Please set down only the lines between the line containing "- The Bottom" and the end of the records, inclusive, exactly as they stand.

**** Study material

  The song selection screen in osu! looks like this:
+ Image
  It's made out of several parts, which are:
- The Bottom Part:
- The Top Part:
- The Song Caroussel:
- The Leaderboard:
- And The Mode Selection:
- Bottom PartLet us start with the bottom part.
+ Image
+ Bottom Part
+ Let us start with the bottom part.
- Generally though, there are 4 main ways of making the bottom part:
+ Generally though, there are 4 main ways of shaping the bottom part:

********

• Answer box:
- The Bottom Part:
- The Top Part:
- The Song Caroussel:
- The Leaderboard:
- And The Mode Selection:
- Bottom PartLet us start with the bottom part.
+ Image
+ Bottom Part
+ Let us start with the bottom part.
- Generally though, there are 4 main ways of making the bottom part:
+ Generally though, there are 4 main ways of shaping the bottom part:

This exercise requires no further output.